## HOW TO COMPLETE THIS TASK
Word for word, transcribe the data below from the line with "[13,204,421,229] 오늘날 KEYENCE는" to the line with "[13,1153,156,1188] 350,000 고객", keeping both of those lines.

## DATASET RECORDS
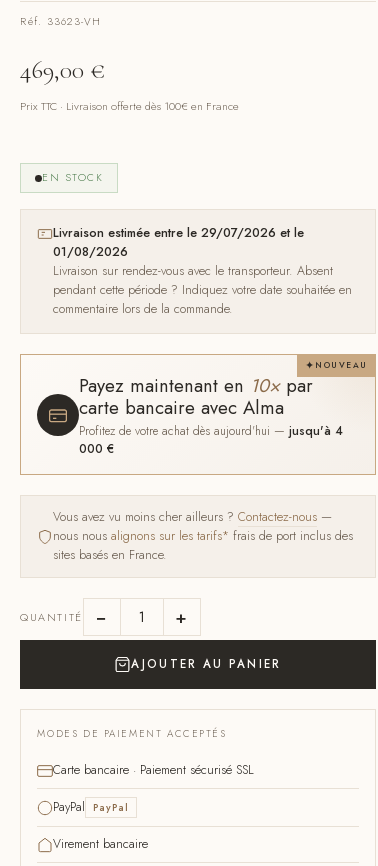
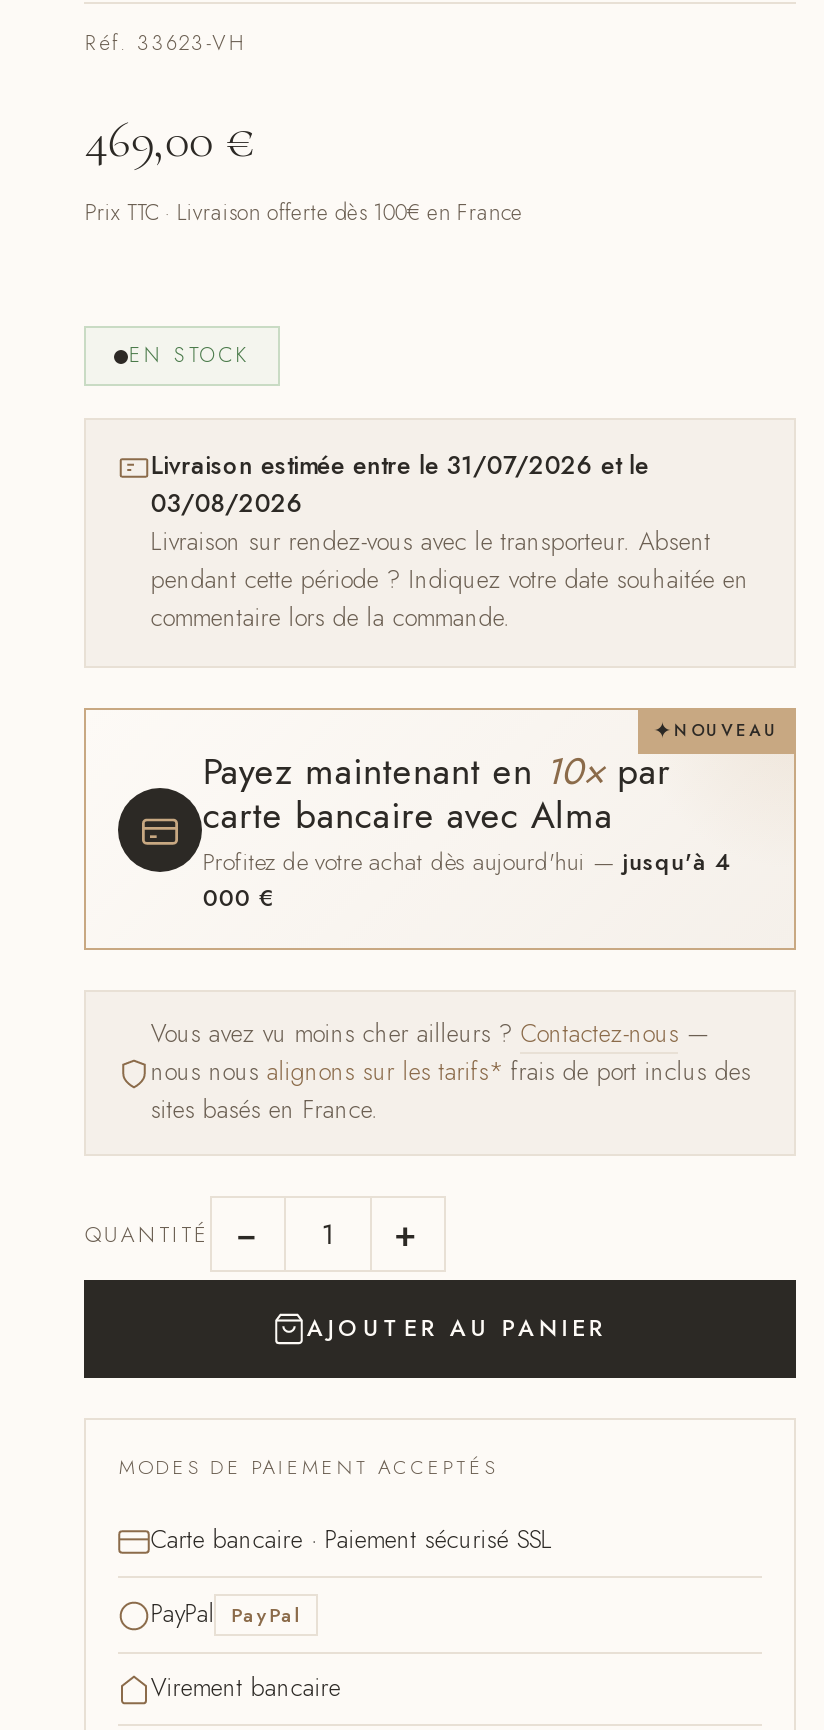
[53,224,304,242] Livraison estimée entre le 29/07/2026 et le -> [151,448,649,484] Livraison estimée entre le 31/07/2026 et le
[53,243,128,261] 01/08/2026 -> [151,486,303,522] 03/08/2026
...
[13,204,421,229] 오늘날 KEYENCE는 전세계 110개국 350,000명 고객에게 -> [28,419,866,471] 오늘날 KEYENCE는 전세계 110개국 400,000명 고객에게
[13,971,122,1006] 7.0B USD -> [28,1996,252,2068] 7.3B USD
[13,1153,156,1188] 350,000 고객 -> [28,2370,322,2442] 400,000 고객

## PROBLEM SOLUTION
[13,204,421,229] 오늘날 KEYENCE는 전세계 110개국 350,000명 고객에게 -> [28,419,866,471] 오늘날 KEYENCE는 전세계 110개국 400,000명 고객에게
[13,971,122,1006] 7.0B USD -> [28,1996,252,2068] 7.3B USD
[13,1153,156,1188] 350,000 고객 -> [28,2370,322,2442] 400,000 고객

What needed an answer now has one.